Das aktuelle Verfahren ist dabei nur ein Mosaikstein. Zwar hat sein Anwalt Michael Heuchemer noch nicht entschieden, ob er gegen das Urteil Berufung eingelegt. Doch fest steht: Gäfgen wird sicher keine Ruhe geben – er hat nichts zu verlieren. Seit das Frankfurter Landgericht ihn damals nicht nur zu lebenslanger Haft verurteilte, sondern auch eine besondere Schwere der Schuld feststellte, sitzt er in der Justizvollzugsanstalt Schwalmstadt auf unbestimmte Zeit fest. Trotz seines Geständnisses während der Hauptverhandlung strebt Gäfgen an, dass sein Verfahren wieder aufgerollt wird, ein entsprechender Antrag liegt schon beim Darmstädter Landgericht.
Nicht nur Recht bekommen
Von dem aktuellen Verfahren hatte sich Gäfgen Rückenwind für eine Wiederaufnahme erhofft. Zu hohe Kosten musste er nicht scheuen, da er vorher bereits – in höchstrichterlicher Instanz vor dem Bundesverfassungsgericht – erfolgreich Prozesskostenhilfe eingeklagt hatte. Ob das Urteil vom Donnerstag nun Auswirkungen auf eine Wiederaufnahme des Verfahrens hat, will der Anwalt nicht bewerten. Fest stehe nur, sagte Heuchemer, dass sich das Landgericht seiner Bewertung angeschlossen habe. «Wir haben einen langen Kampf geführt, über viele Jahre und durch viele Instanzen», sagte der Anwalt, «aber wir haben uns letztlich durchgesetzt.»

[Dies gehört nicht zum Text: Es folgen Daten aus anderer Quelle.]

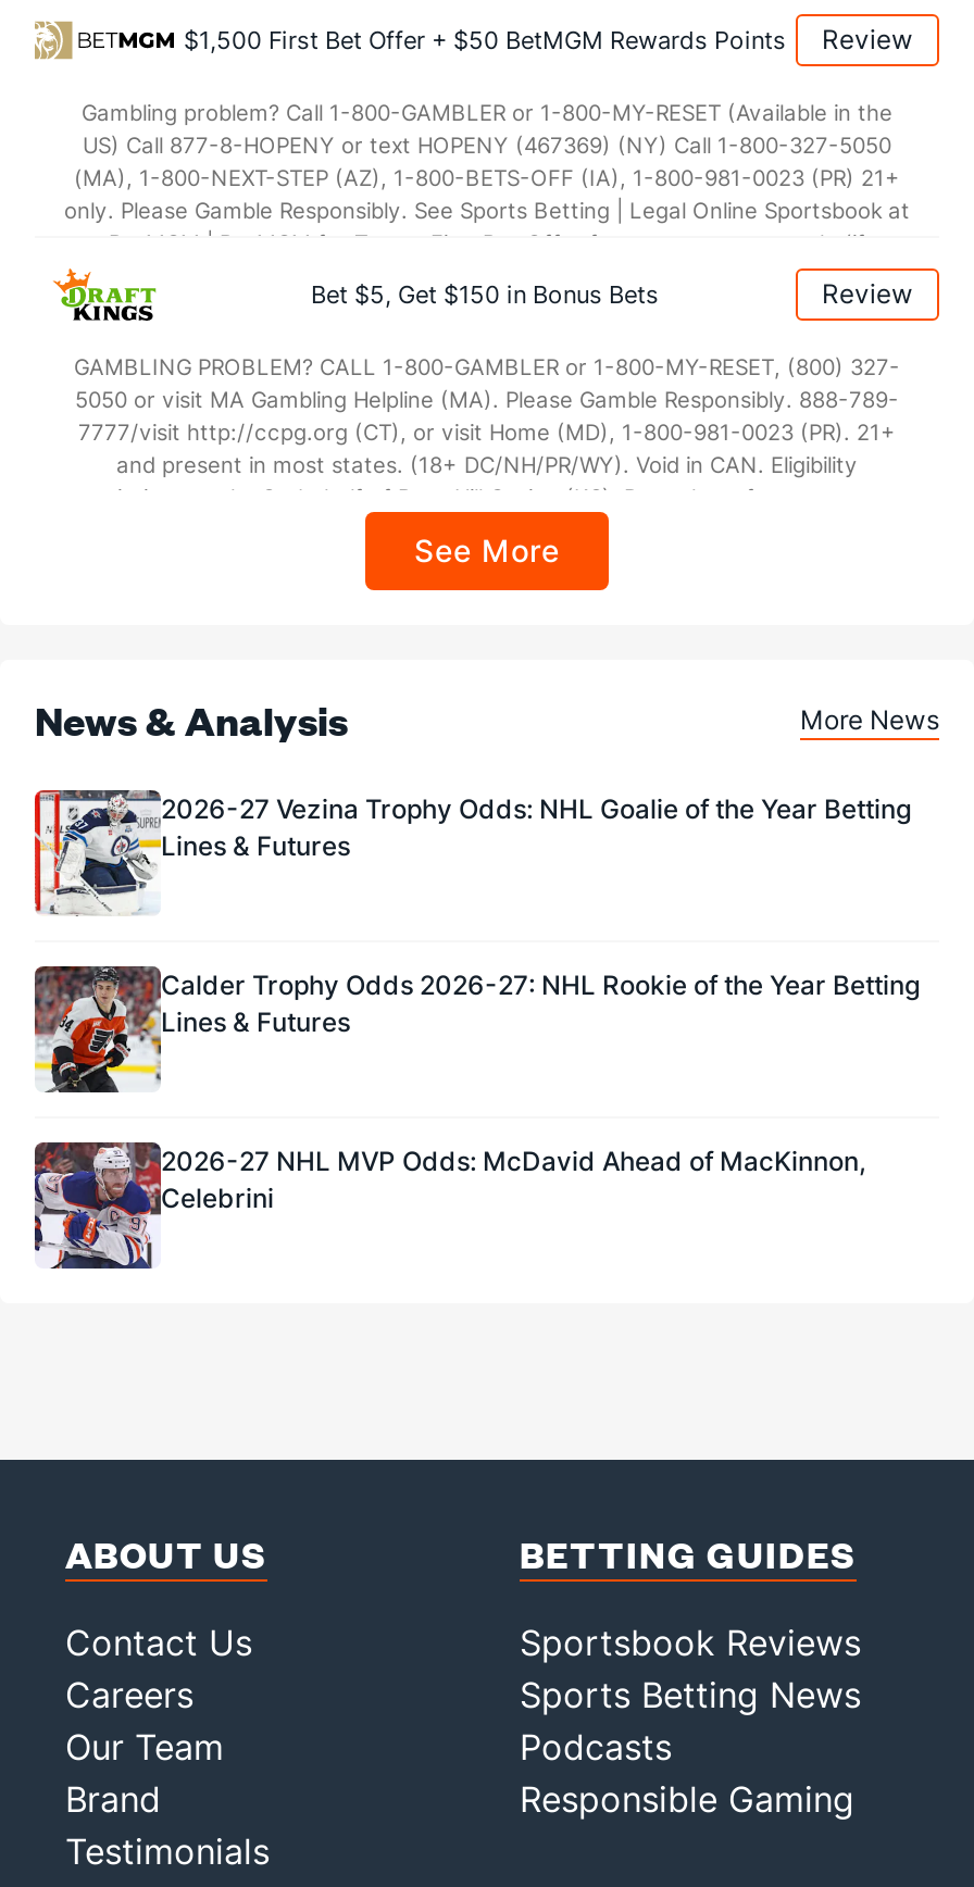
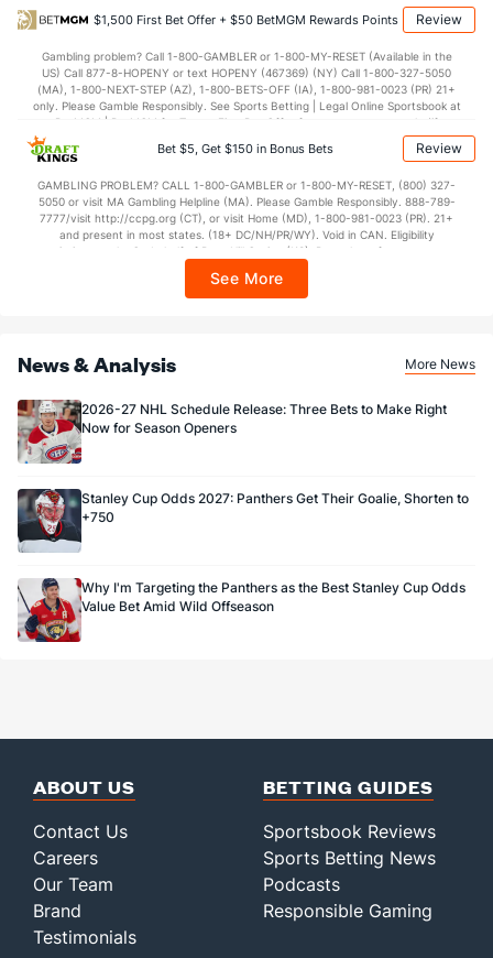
[33,788,911,916] [image] | 2026-27 Vezina Trophy Odds: NHL Goalie of the Year Betting | Lines & Futures -> [17,399,447,465] [image] | 2026-27 NHL Schedule Release: Three Bets to Make Right | Now for Season Openers
[33,966,920,1095] [image] | Calder Trophy Odds 2026-27: NHL Rookie of the Year Betting | Lines & Futures -> [17,489,469,553] [image] | Stanley Cup Odds 2027: Panthers Get Their Goalie, Shorten to | +750
[33,1140,865,1271] [image] | 2026-27 NHL MVP Odds: McDavid Ahead of MacKinnon, | Celebrini -> [17,578,465,643] [image] | Why I'm Targeting the Panthers as the Best Stanley Cup Odds | Value Bet Amid Wild Offseason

Tatsächlich hat Gäfgen vor dem Frankfurter Landgericht aber nicht nur Recht bekommen, sondern auch eine kleine Schlappe einstecken müssen. Schliesslich hatte er das Land Hessen auf 10'000 Euro Schmerzensgeld plus Schadensersatz verklagt. Der Vorsitzende Richter Christoph Hefter wies die Klage auf Schmerzensgeld jedoch ab, Gäfgen muss vier Fünftel der Kosten des Verfahrens tragen. Während für eine Entschädigung seinen Angaben zufolge eine gesundheitliche Beeinträchtigung des Klägers keine zwingende Voraussetzung ist, setzt ein Anspruch auf Schmerzensgeld eine Verletzung des Körpers oder der Gesundheit voraus.
Keine Beweise für Traumatisierung
Nach Ansicht des Gerichts konnte Gäfgen nicht beweisen, dass ihn der Beamte während der Vernehmung geschubst und geschlagen habe. Auch konnte der Kindsmörder die Richter nicht davon überzeugen, dass er durch die Gewaltandrohung eine Traumatisierung erlitten hat. Vielmehr seien die Gutachter zu dem Ergebnis gekommen, dass die psychischen Schäden bereits durch das Erleben der Tötung des Jungen und das Einstürzen seines auf Luftschlössern basierenden Selbstbildes zurückzuführen sind, sagte Hefter.
Der Kindsmörder selbst war bei der Urteilsverkündung nicht anwesend. Viele werfen ihm vor, eiskalt zu sein, ohne Emotionen. Doch das wird ihn nicht davon abhalten, weiterhin auf sein Recht zu pochen.